- Xi Jinping’s absence at the BRICS summit is unprecedented.
- Speculation about China’s internal political dynamics is ignited.
- Premier Li Qiang will represent Xi at the summit this year.
- Fractures appear within BRICS as countries impose tariffs on China.
- China’s trade policies are straining its relationships with BRICS members.
Xi Jinping’s Unexpected Absence Raises Questions
Chinese President Xi Jinping’s unexpected absence from this week’s BRICS Summit in Brazil has raised eyebrows, marking the first time he has ever missed the gathering of these major emerging economies. The explanation from the Chinese government, citing a ‘scheduling conflict’ coupled with an earlier meeting with Brazilian President Luiz Inácio Lula da Silva, is drawing considerable skepticism among analysts. Premier Li Qiang is set to represent Xi at the summit, hinting at a troubling trend where Xi is increasingly withdrawing from the global stage.
Speculations Surrounding Internal Dynamics in China
Experts are interpreting Xi’s no-show as an indicator of potential turbulence within China itself. Gordon Chang, a noted U.S.-China relations specialist, argues, “It suggests turbulence at home — there are signs he’s lost control of the military and that civilian rivals are reasserting power.” Similarly, Bryan Burack from the Heritage Foundation points out that this absence signals deeper fractures within BRICS, as nations like Brazil and Indonesia impose tariffs on China, suggesting growing discontent and rifts in the group’s unity.
BRICS Coalition Faces Internal Divisions and Challenges
The BRICS coalition—comprised of Brazil, Russia, India, China, and South Africa—was originally intended as a counterbalance to Western economic dominance. However, some analysts warn that despite the bloc’s impressive scale, which comprises over 60% of global GDP, its internal divisions jeopardize any coherent strategies against Western powers. The varying interests of its member states mean that achieving unity and effectively challenging the U.S. dollar remains an uphill battle.

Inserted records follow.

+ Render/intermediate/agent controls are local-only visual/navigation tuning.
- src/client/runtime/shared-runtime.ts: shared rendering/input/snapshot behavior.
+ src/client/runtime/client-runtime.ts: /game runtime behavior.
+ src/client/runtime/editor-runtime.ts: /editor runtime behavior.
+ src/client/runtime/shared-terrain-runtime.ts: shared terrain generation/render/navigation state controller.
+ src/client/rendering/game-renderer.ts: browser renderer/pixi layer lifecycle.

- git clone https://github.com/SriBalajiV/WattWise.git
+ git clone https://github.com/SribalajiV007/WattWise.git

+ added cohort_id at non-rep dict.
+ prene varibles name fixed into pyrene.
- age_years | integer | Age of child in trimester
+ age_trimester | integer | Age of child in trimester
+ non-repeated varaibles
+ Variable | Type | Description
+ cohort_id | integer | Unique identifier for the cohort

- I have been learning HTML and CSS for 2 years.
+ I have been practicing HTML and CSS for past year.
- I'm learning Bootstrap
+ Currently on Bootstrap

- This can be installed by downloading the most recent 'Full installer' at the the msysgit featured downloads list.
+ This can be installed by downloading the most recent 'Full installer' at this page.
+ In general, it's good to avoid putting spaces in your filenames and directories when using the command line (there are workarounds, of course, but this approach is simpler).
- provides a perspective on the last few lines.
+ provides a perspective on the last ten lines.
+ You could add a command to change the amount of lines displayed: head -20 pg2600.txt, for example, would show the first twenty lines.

While there’s talk of an alternative BRICS currency, experts caution that these ambitions may not pose a credible threat to the U.S. dollar, suggesting a more fragmented picture than the bloc would like to present.
The absence of Xi Jinping at the BRICS Summit presents a multifaceted dilemma with far-reaching implications. Some view it as a sign of instability within China, while others see it as an expression of confidence in China’s dominant position among the nations of BRICS. The broader picture indicates that while the coalition holds significant potential in reshaping global economic dynamics, its internal contradictions and strategic discrepancies could severely limit any effective challenge to the existing global order.